By Blake Hounshell • Politico
And he drew a connection between U.S. foreign policy and domestic culture, arguing that “in recent years, there has been far too much institutionalization of grievance and victimhood.”
The Australian-born media mogul, a naturalized U.S. citizen, also touched on the Republican presidential primary, which he said “has articulated a deep distaste for the slow descent of our country.”
“Before delivering my modest message,” Murdoch joked at the outset of his address accepting the Hudson Institute’s Global Leadership Award, “I feel obliged to alert college students, progressive academics and all other deeply sensitive souls that these words may contain phrases and ideas that challenge your prejudices — in other words, I formally declare this room an ‘unsafe space.’”
After a few words of praise for former Secretary of State Henry Kissinger, who had just introduced him to the hawkish think-tank crowd, Murdoch quickly pivoted to a sweeping indictment of U.S. foreign policy under Barack Obama, though he did not mention the president by name.
“For a U.S. secretary of state to suggest that Islamic terrorists had a ‘rationale’ in slaughtering journalists is one of the low points of recent Western diplomacy and it is indicative of a serious malaise,” Murdoch said, referring to Kerry’s recent mangled attempt to draw a distinction between the assault on the French satirical magazine Charlie Hebdo and the more recent Paris attacks. “For America to be embarrassed by its exceptionalism is itself exceptional and absolutely unacceptable.” (Kerry quickly walked back those comments, remarking the next day that “such atrocities can never be rationalized, and we can never allow them to be rationalized.”)
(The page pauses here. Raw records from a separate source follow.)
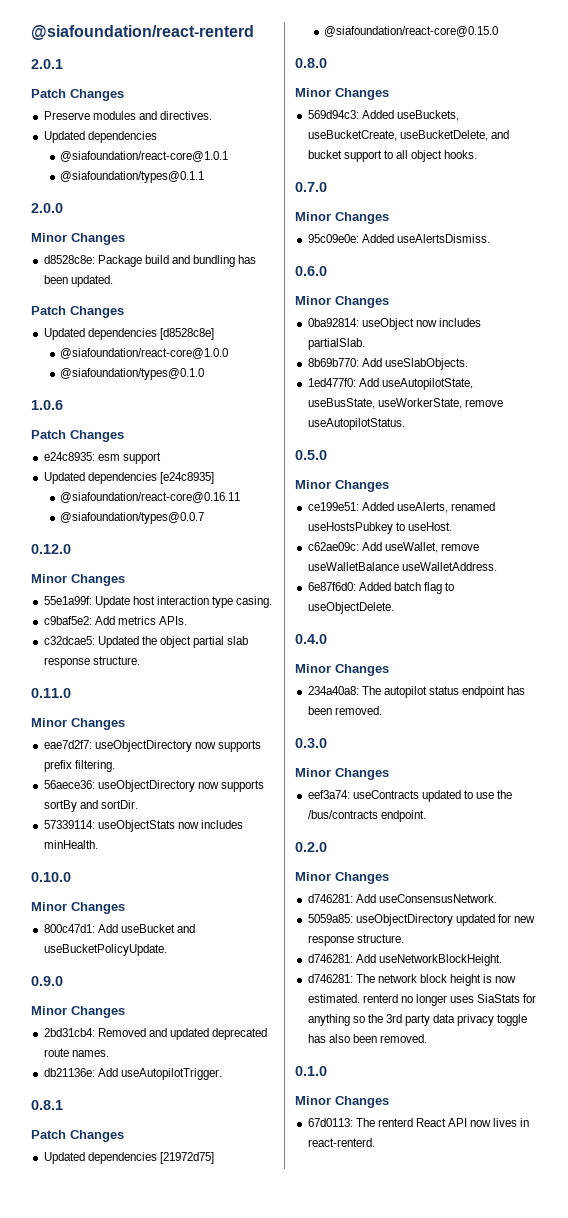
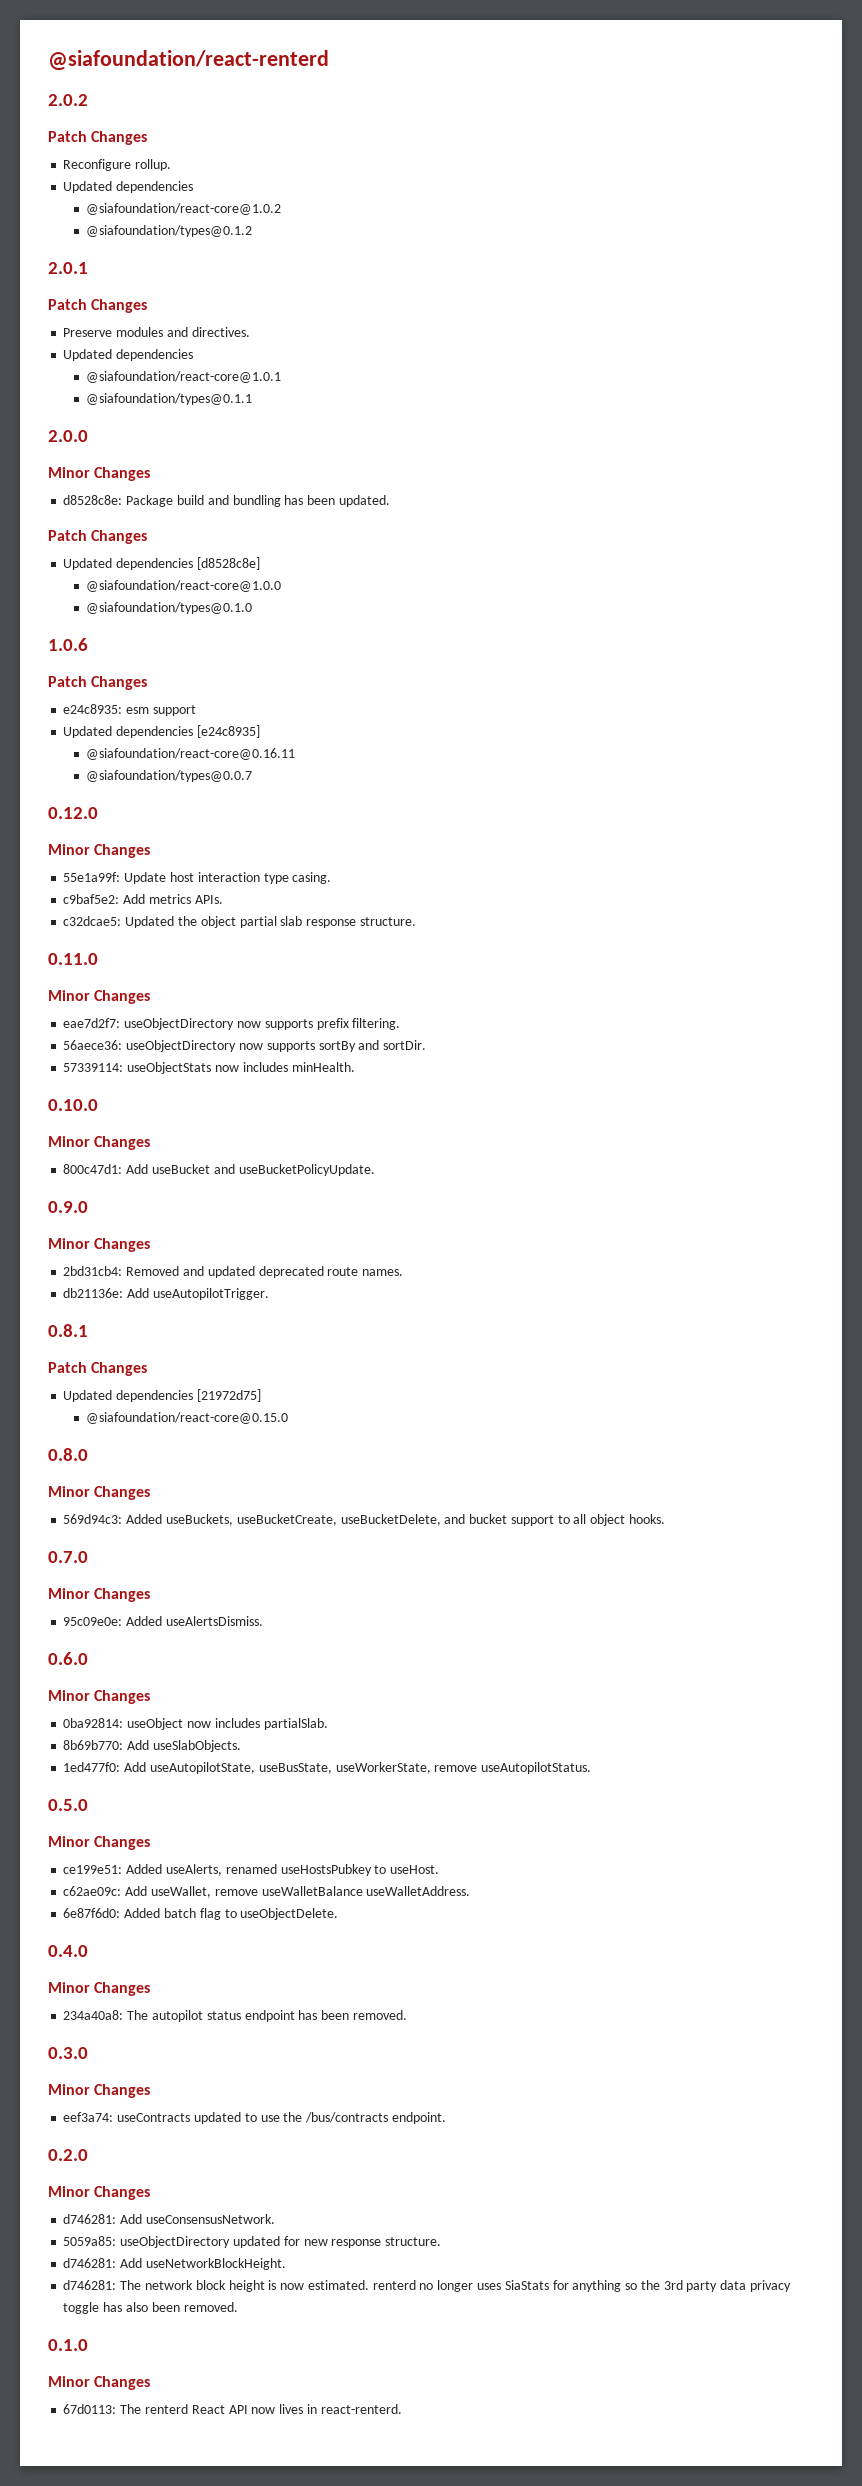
+ 2.0.2
+ Patch Changes
+ Reconfigure rollup.
+ Updated dependencies
+ @siafoundation/react-core@1.0.2
+ @siafoundation/types@0.1.2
Murdoch also laid out a mission for the next U.S. president, according to a copy of his prepared remarks.
“For America to have a sense of direction, two conditions are essential: A U.S. leader must understand, be proud of and assert the American personality,” he said, noting that Kissinger had offered a forthright defense of American exceptionalism in his book “World Order.”
“An identity crisis is not a starting point for any journey; and secondly, there must be clear goals informed by values and by a realization of the extraordinary potential of its people,” Murdoch continued.
He then offered a brief tour of 20th century diplomatic and military history, hailing the U.S. role in defeating Japan during World War II and standing up to North Korea — fortitude he said the United States had lost in recent years in favor of a culture of self-obsession.
“The left seemed to be happy for the incarceration of millions, whether in Vietnam under Ho or in China under Mao,” he said. “Why agonize over inhumanity when you could blithely celebrate yourself?”
Praising Kissinger’s role in nudging China toward a market economy, which he called “a modern miracle” that had lifted hundreds of millions of people out of poverty, Murdoch said, “this fundamental, irrefutable truth must be denied by those who despise America and detest economic freedom.”
“The soft left,” he added, “cannot countenance that remarkable human success.”
In a seeming digression, Murdoch also weighed in on the U.S. domestic debate over hydraulic fracturing, which he said “has become a litmus test of principle.”
“Those governments that forbid fracking are the flat-earth fraternity, yes, including New York state,” he said. “They believe that the Earth revolves around them.”
Environmentalists fail to recognize the need for oil and gas to remain the dominant sources of energy, he charged. “To deny that reality is to condemn the most vulnerable to the indignity of poverty for the sake of an ideology — that being the ideology of self. The triumph of the me over the needs of the many.”
Liberal “self-indulgence” had hobbled America’s sense of moral purpose, Murdoch suggested, asking: “How can we in this room be content with poverty, intellectual or economic, and how can we be content with a world defined by the ideologies of those who seek to please and appease?”
“We are here not to apologize for America, but to celebrate America,” he concluded. “We are here to reflect upon the world as it might have been without America — a much, much lesser world.”